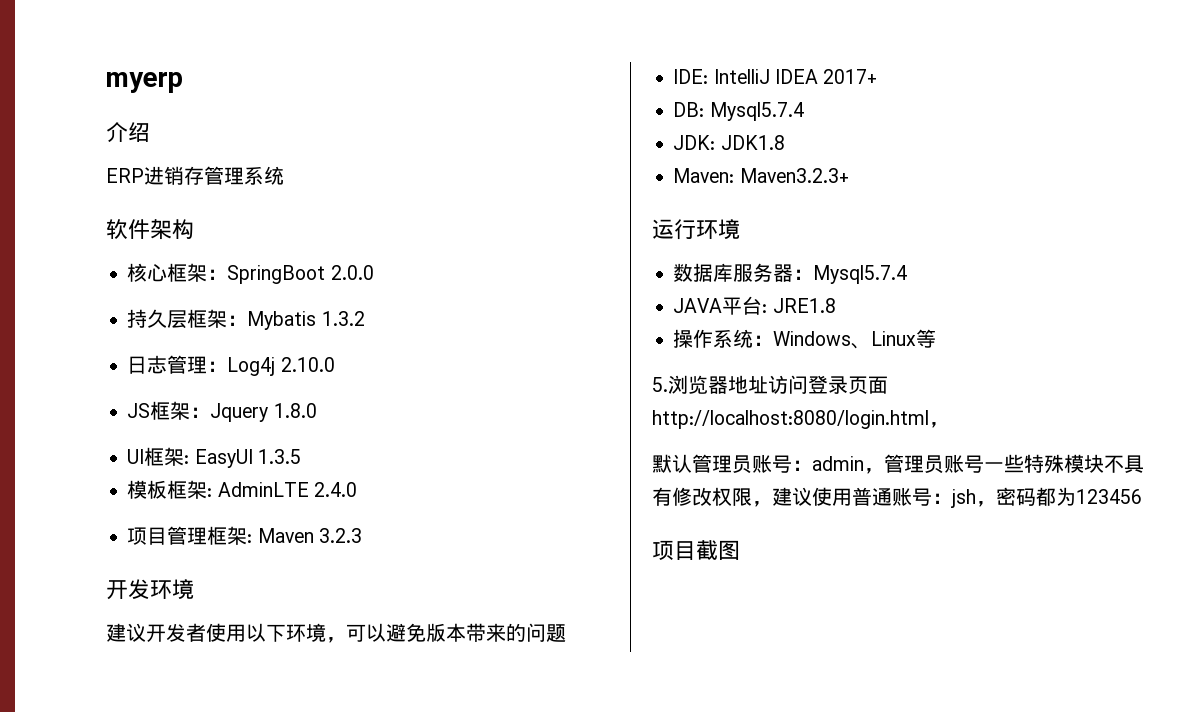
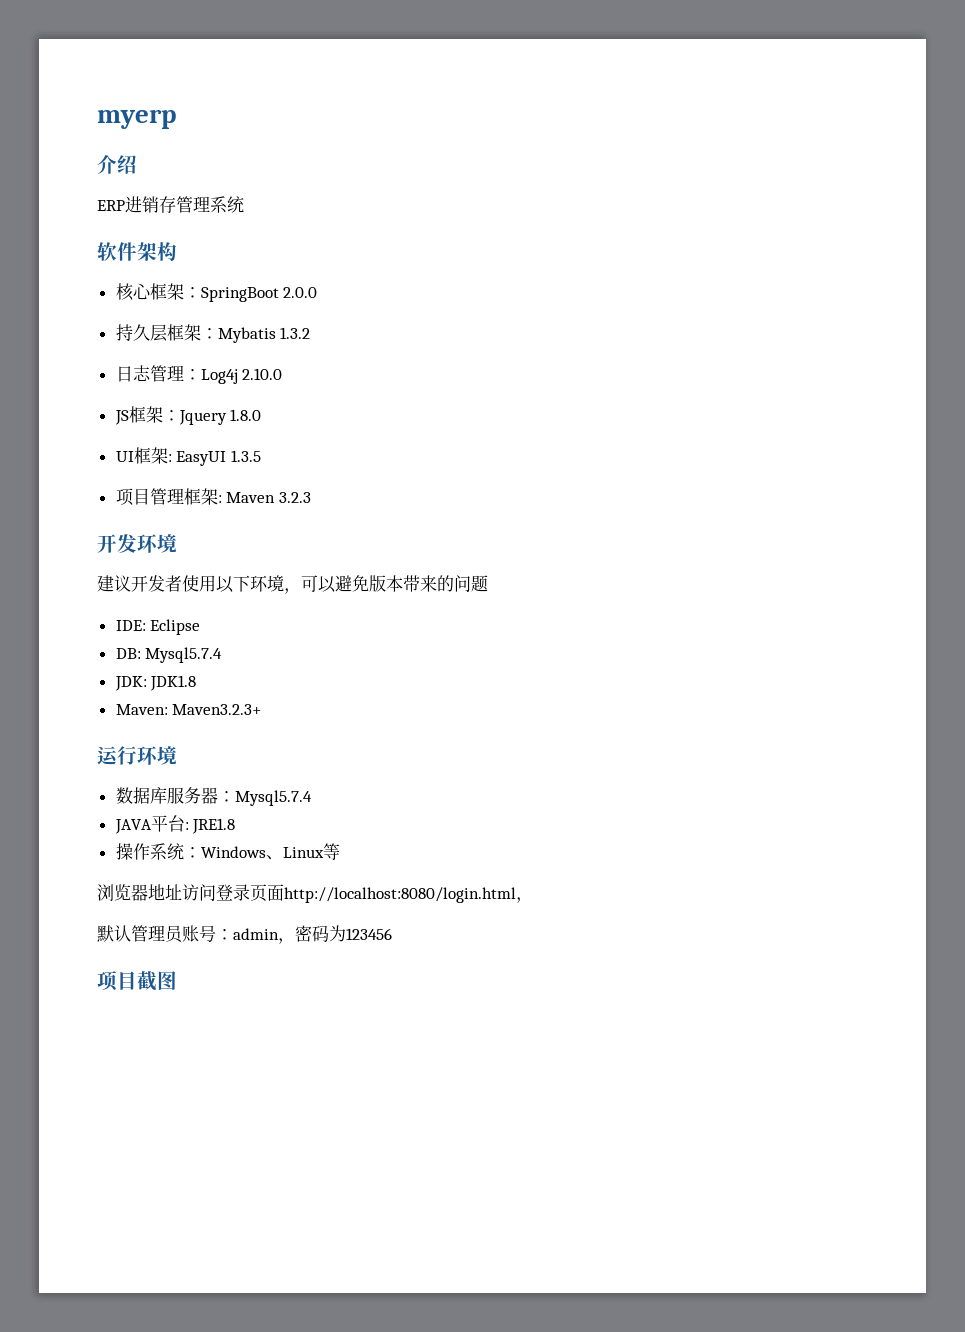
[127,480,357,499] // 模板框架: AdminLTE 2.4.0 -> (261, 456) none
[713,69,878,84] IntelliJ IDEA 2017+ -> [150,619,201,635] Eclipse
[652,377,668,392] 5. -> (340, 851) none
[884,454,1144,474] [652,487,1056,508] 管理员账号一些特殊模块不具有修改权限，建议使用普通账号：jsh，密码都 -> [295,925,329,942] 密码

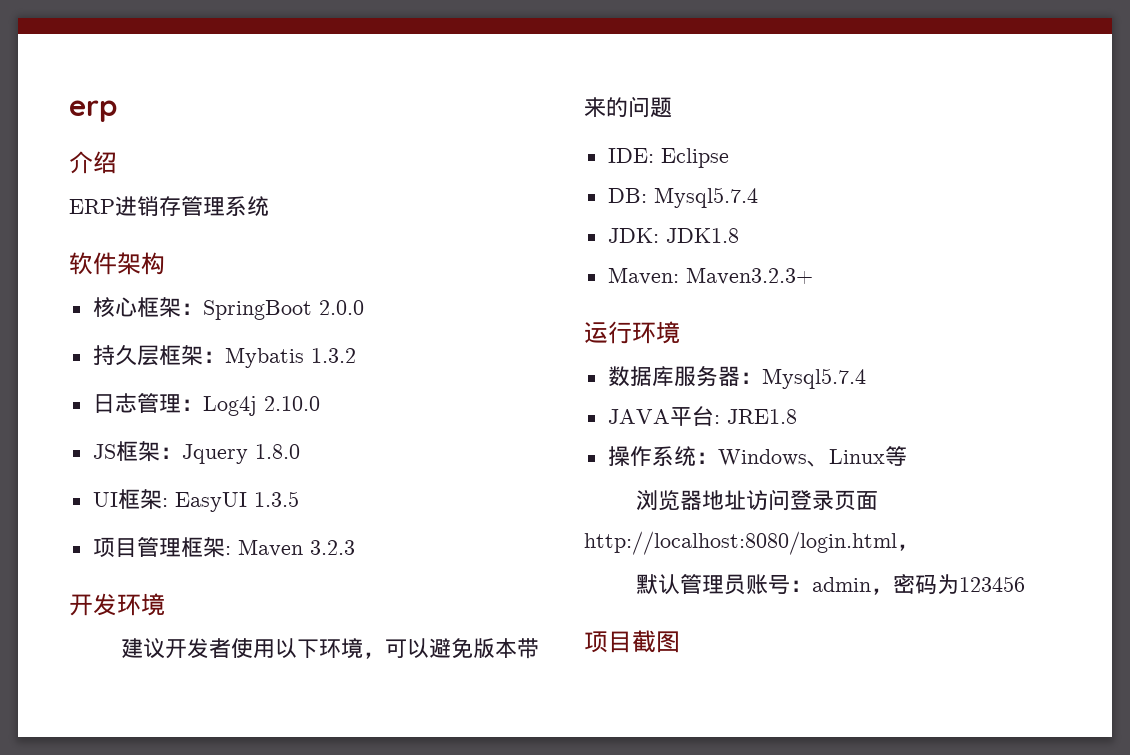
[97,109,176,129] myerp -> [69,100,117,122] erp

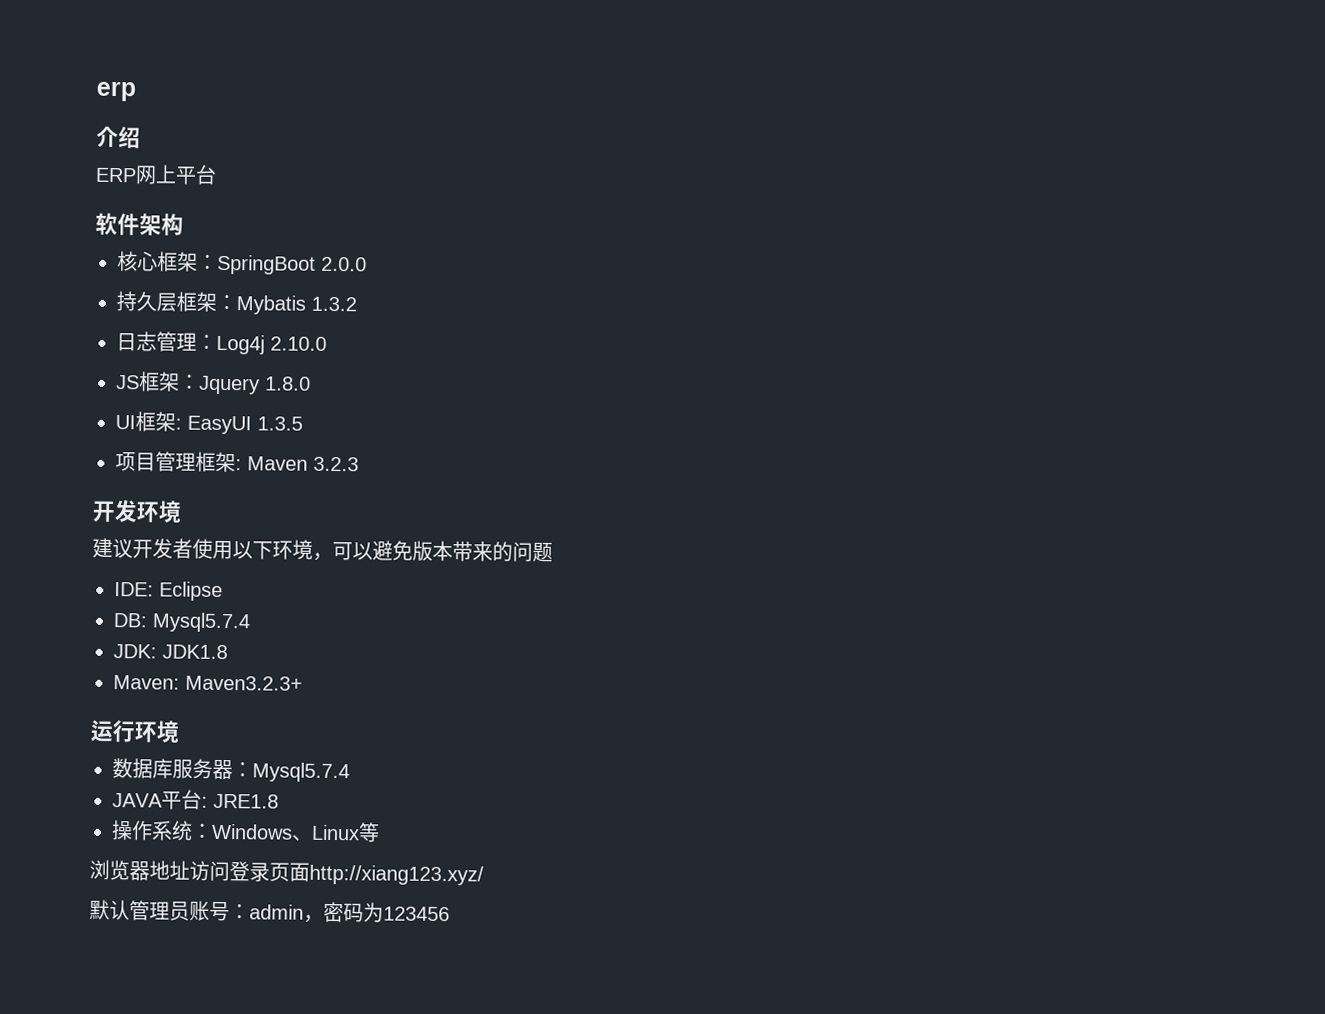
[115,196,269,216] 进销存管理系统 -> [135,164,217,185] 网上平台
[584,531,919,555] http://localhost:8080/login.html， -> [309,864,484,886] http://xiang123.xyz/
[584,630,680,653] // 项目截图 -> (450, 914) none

Your task → Take the lines from the start of the entries through the line containing "[115,196,269,216] 进销存管理系统 ->" and set them down exactly, leaving out every picture.

Task output →
[127,480,357,499] // 模板框架: AdminLTE 2.4.0 -> (261, 456) none
[713,69,878,84] IntelliJ IDEA 2017+ -> [150,619,201,635] Eclipse
[652,377,668,392] 5. -> (340, 851) none
[884,454,1144,474] [652,487,1056,508] 管理员账号一些特殊模块不具有修改权限，建议使用普通账号：jsh，密码都 -> [295,925,329,942] 密码

[97,109,176,129] myerp -> [69,100,117,122] erp

[115,196,269,216] 进销存管理系统 -> [135,164,217,185] 网上平台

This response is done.